Return the data below exactly as given, except for the images.

THE DATA Start Marker

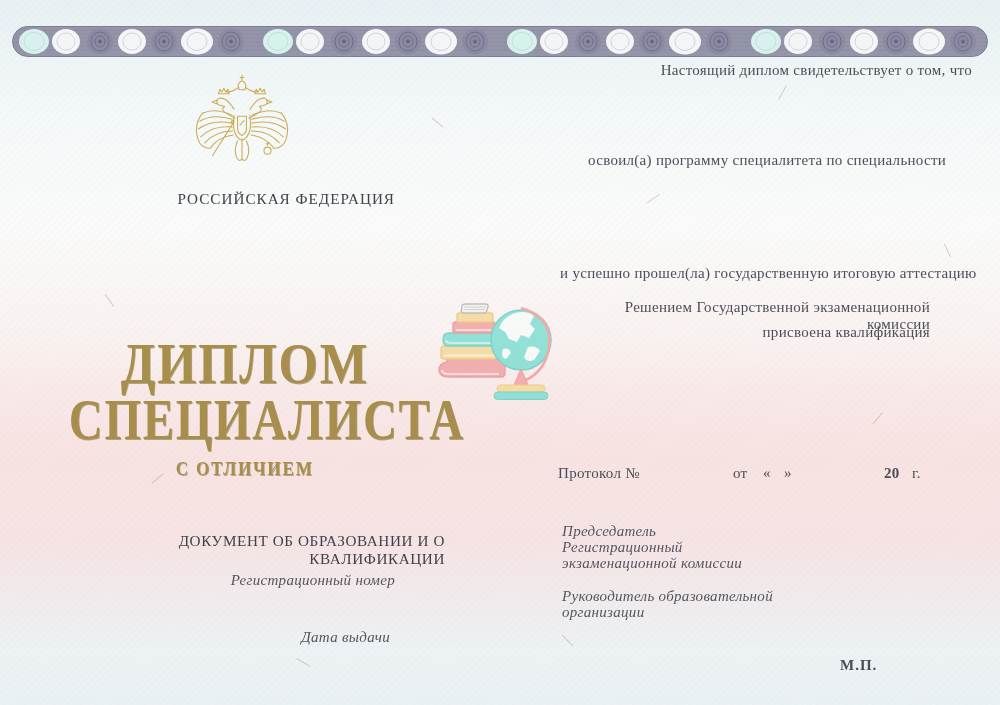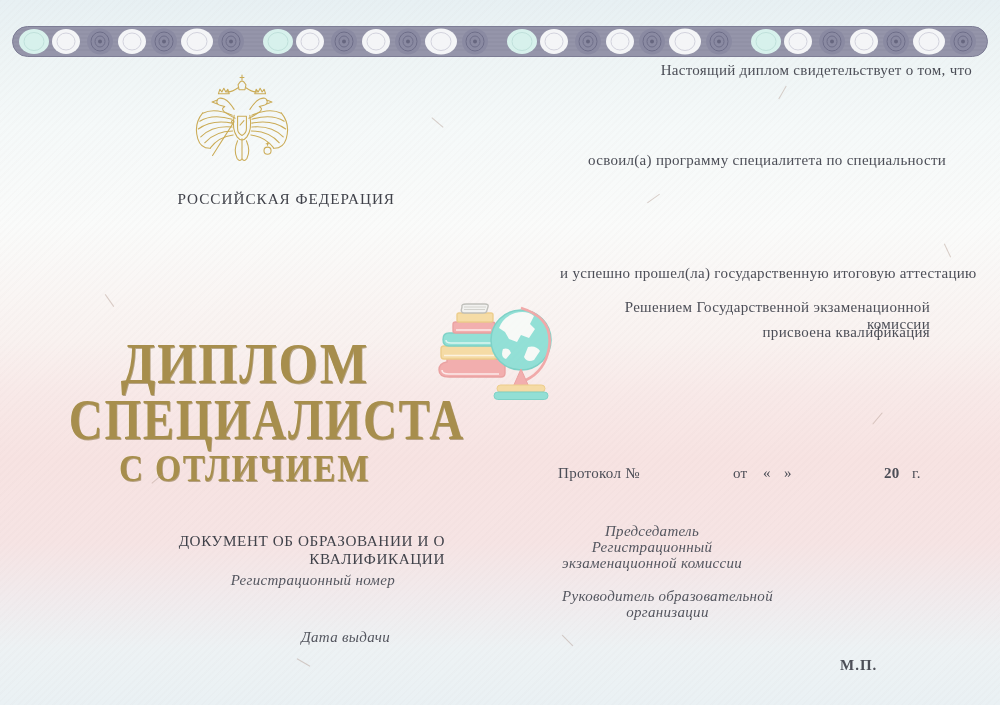--- a/index.html
+++ b/index.html
@@ -21,25 +21,25 @@
   .doc-text{color:#4c4e57;font-size:15px;letter-spacing:.3px;}
   .doc-text-dark{color:#40424a;font-size:15.2px;letter-spacing:.6px;}
   .italic-label{color:#54565f;font-size:15px;font-style:italic;letter-spacing:.3px;}
   .gold-title{
     color:#a78e4d;font-weight:bold;
     text-shadow:0.9px 0.9px 0.6px rgba(130,105,55,.55), -0.4px -0.4px 0 rgba(250,245,225,.6);
     white-space:nowrap;
   }
   .tline{left:0;width:490px;text-align:center;}
   .t-big{font-size:56px;line-height:56px;letter-spacing:2px;}
-  .t-small{font-size:37px;line-height:27px;letter-spacing:2px;}
+  .t-small{font-size:19px;line-height:27px;letter-spacing:2px;}
   .sqz1{display:inline-block;transform:scaleX(.9);transform-origin:center;}
   .sqz2{display:inline-block;transform:scaleX(.84);transform-origin:center;}
   .fiber{position:absolute;width:15px;height:1px;background:rgba(175,150,140,.45);}
-  .sign-line{display:block;line-height:16px;text-align:center;}
+  .sign-line{display:block;line-height:16px;}
 </style>
 </head>
 <body>
 
 <div id="page">
 
   <svg class="abs" style="left:12px;top:26px;" width="976" height="31" viewBox="0 0 976 31">
     <defs>
       <pattern id="gp" x="0" y="0" width="244" height="31" patternUnits="userSpaceOnUse">
         <rect width="244" height="31" fill="#9595aa"></rect>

THE DATA End Marker

◆ **RESULT BELOW**
--- a/index.html
+++ b/index.html
@@ -21,25 +21,25 @@
   .doc-text{color:#4c4e57;font-size:15px;letter-spacing:.3px;}
   .doc-text-dark{color:#40424a;font-size:15.2px;letter-spacing:.6px;}
   .italic-label{color:#54565f;font-size:15px;font-style:italic;letter-spacing:.3px;}
   .gold-title{
     color:#a78e4d;font-weight:bold;
     text-shadow:0.9px 0.9px 0.6px rgba(130,105,55,.55), -0.4px -0.4px 0 rgba(250,245,225,.6);
     white-space:nowrap;
   }
   .tline{left:0;width:490px;text-align:center;}
   .t-big{font-size:56px;line-height:56px;letter-spacing:2px;}
-  .t-small{font-size:37px;line-height:27px;letter-spacing:2px;}
+  .t-small{font-size:19px;line-height:27px;letter-spacing:2px;}
   .sqz1{display:inline-block;transform:scaleX(.9);transform-origin:center;}
   .sqz2{display:inline-block;transform:scaleX(.84);transform-origin:center;}
   .fiber{position:absolute;width:15px;height:1px;background:rgba(175,150,140,.45);}
-  .sign-line{display:block;line-height:16px;text-align:center;}
+  .sign-line{display:block;line-height:16px;}
 </style>
 </head>
 <body>
 
 <div id="page">
 
   <svg class="abs" style="left:12px;top:26px;" width="976" height="31" viewBox="0 0 976 31">
     <defs>
       <pattern id="gp" x="0" y="0" width="244" height="31" patternUnits="userSpaceOnUse">
         <rect width="244" height="31" fill="#9595aa"></rect>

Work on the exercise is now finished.